Emsal Mahkeme Kararı İstanbul Bölge Adliye Mahkemesi 13. Hukuk Dairesi 2020/841 E. 2022/915 K. 09.06.2022 T.

Görüntülediğiniz mahkeme kararı henüz kesinleşmemiştir. Yararlı olması amacıyla eklenmiştir.

T.C.
İSTANBUL
BÖLGE ADLİYE MAHKEMESİ
13. HUKUK DAİRESİ
DOSYA NO: 2020/841 Esas
KARAR NO: 2022/915 Karar
T Ü R K M İ L L E T İ A D I N A
B Ö L G E A D L İ Y E M A H K E M E S İ K A R A R I
İNCELENEN KARARIN
MAHKEMESİ: İSTANBUL ANADOLU 1. ASLİYE TİCARET MAHKEMESİ
NUMARASI: 2018/579 Esas – 2019/1163 Karar
TARİH: 12/11/2019
DAVA: Alacak (Bankacılık İşlemlerinden Kaynaklanan)
KARAR TARİHİ: 09/06/2022
İlk derece Mahkemesinde yapılan inceleme sonucunda verilen karara karşı istinaf kanun yoluna başvurulmuş olmakla dava dosyası incelendi:
TARAFLARIN İDDİA VE SAVUNMASININ ÖZETİ: Davacı vekili dava dilekçesinde özetle; müvekkilinin, … A.Ş. Gebze E-5 şubesinin müşterisi olduğunu, bankanın, müvekkilinin hesabından habersizce “Dönemsel Hizmet Komisyonu Masrafı” adı altında (masraftan tahsil edilen vergiler de dahil) 6.074,76 TL lik bir paranın tahsil edildiğini, davalı tarafından tahsil edilen bu paranın hukuka aykırı olduğunu, bu paranın müvekkiline iadesi için 26/10/2017 tarihinde iadeli taahhütlü bir mektup gönderildiğini ve 30/10/2017 tarihinde davalı çalışanı …’ın tebliğ aldığını ve bugüne kadar herhangi bir cevap vermediğini belirterek, fazlaya dair hakları saklı kalmak kaydıyla, davalı tarafından Dönemsel Hizmet Komisyonu masrafı adı altında tahsil edilen 6.074,76 Tl bedelin ödeme tarihinden itibaren işleyecek yasal faizi ile birlikte davalıdan tahsiline karar verilmesini talep ve dava etmiştir. Davalı tarafça davaya cevap verilmemiştir.
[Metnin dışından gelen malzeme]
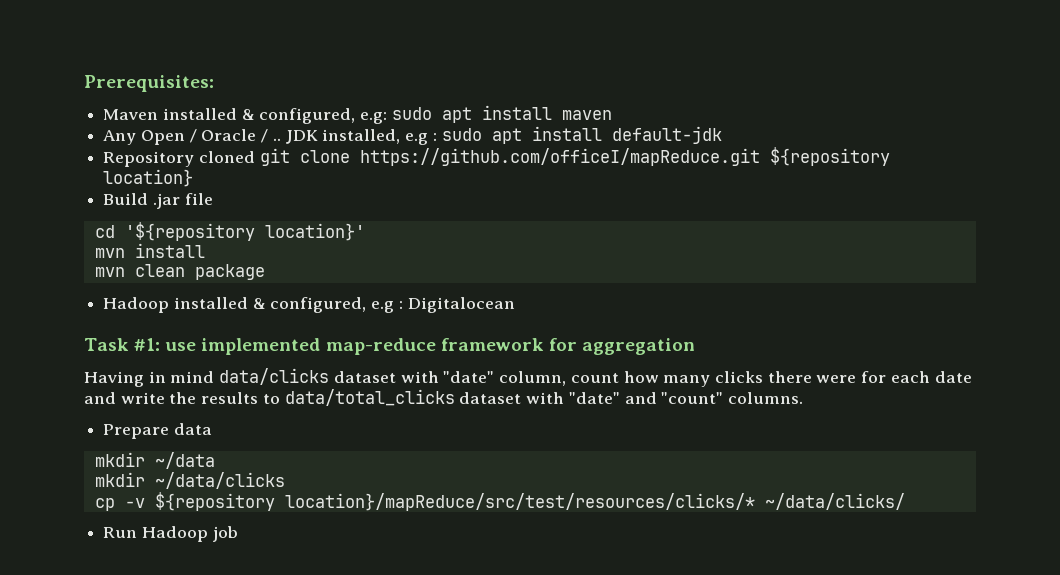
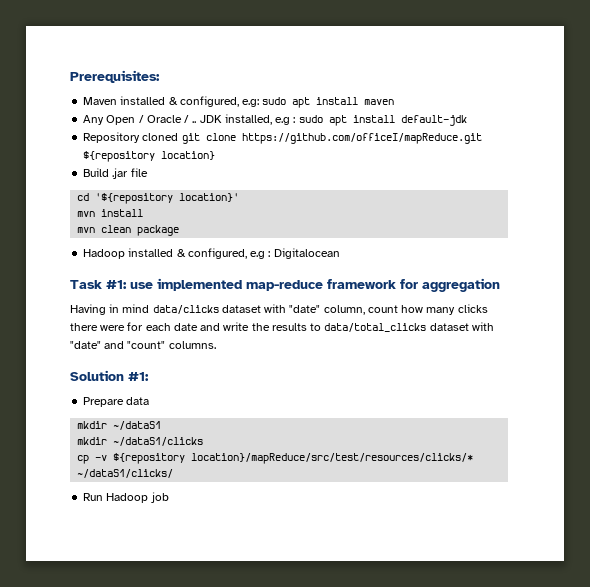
+ Solution #1:
- mkdir ~/data
- mkdir ~/data/clicks
+ mkdir ~/dataS1
+ mkdir ~/dataS1/clicks
- cp -v ${repository location}/mapReduce/src/test/resources/clicks/* ~/data/clicks/
+ cp -v ${repository location}/mapReduce/src/test/resources/clicks/* ~/dataS1/clicks/

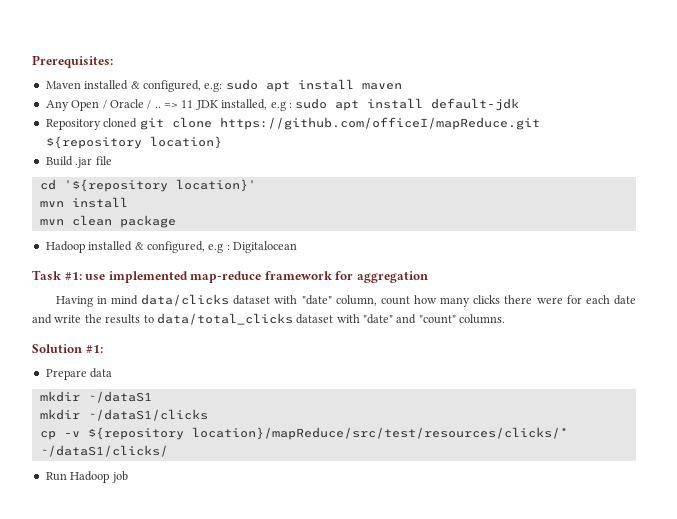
- JDK installed, e.g : sudo apt install default-jdk
+ => 11 JDK installed, e.g : sudo apt install default-jdk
İLK DERECE MAHKEMESİNİN KARARININ ÖZETİ: İlk Derece Mahkemesi 12/11/2019 tarih 2018/579 Esas – 2019/1163 Karar sayılı kararında; “… davalı Bankanın 06/03/2019 tarihli yazı cevabı incelendiğinde; dönemsel hizmet komisyonu kesintisinin müşteri nakdi ve gayri nakdi kredi risk ortalamasına göre hesaplandığının bildirildiği, davacı Şirket hakkında yapılan hesaplamaya dair somut veriler sunulmadığı sabit olup; taraflar arasında imzalanan Banka Hizmetleri Sözleşmesinin 16. Maddesinde ”… Hesap işletim ücreti Kredili Mevduat Hesabı olan Müşteriler’den 51,00 TL’e kadar alınabilecek…” yönündeki düzenlemesi karşısında; bilirkişice denetime esas biçimde raporun 16. Sayfasında alınması gerekli tutarları ve fazladan tahsil edilen tutarları belirtir listeye mahkememizce itibar edilmiş; her bir bedel açısından üç aylık dönemler için talep edilen tarihten itibaren davacının talebi doğrultusunda yasal faize hükmedilmek suretiyle; Davalı … Bankası tarafından; ”…” adı altında tahsil edilen paranın; 316,50 TL’sinin 30.06.2016 tarihinden itibaren işleyecek yasal faizi ile, 1.263,93 TL’sinin 30.12.2016 tarihinden itibaren işleyecek yasal faizi ile, 961,97 TL’sinin 31.03.2017 tarihinden itibaren işleyecek yasal faizi ile, 1.647,08 TL’sinin 30.06.2017 tarihinden itibaren işleyecek yasal faizi ile, 1.630,28 TL’sinin 29.09.2017 tarihinden itibaren işleyecek yasal faizi ile tahsili ile davalıdan alınarak davacıya verilmesine şeklinde hüküm kurulmuştur….”gerekçesi ile,
DAVANIN KISMEN KABUL KISMEN REDDİ İLE; 1-… Bankası tarafından; ‘…” adı altında tahsil edilen paranın; 316,50 TL’sinin 30.06.2016 tarihinden itibaren işleyecek yasal faizi ile, 1.263,93 TL’sinin 30.12.2016 tarihinden itibaren işleyecek yasal faizi ile, 961,97 TL’sinin 31.03.2017 tarihinden itibaren işleyecek yasal faizi ile, 1.647,08 TL’sinin 30.06.2017 tarihinden itibaren işleyecek yasal faizi ile, 1.630,28 TL’sinin 29.09.2017 tarihinden itibaren işleyecek yasal faizi ile tahsili ile davalıdan alınarak davacıya verilmesine” karar verilmiş, karara karşı davalı vekili tarafından istinaf başvurusunda bulunulmuştur.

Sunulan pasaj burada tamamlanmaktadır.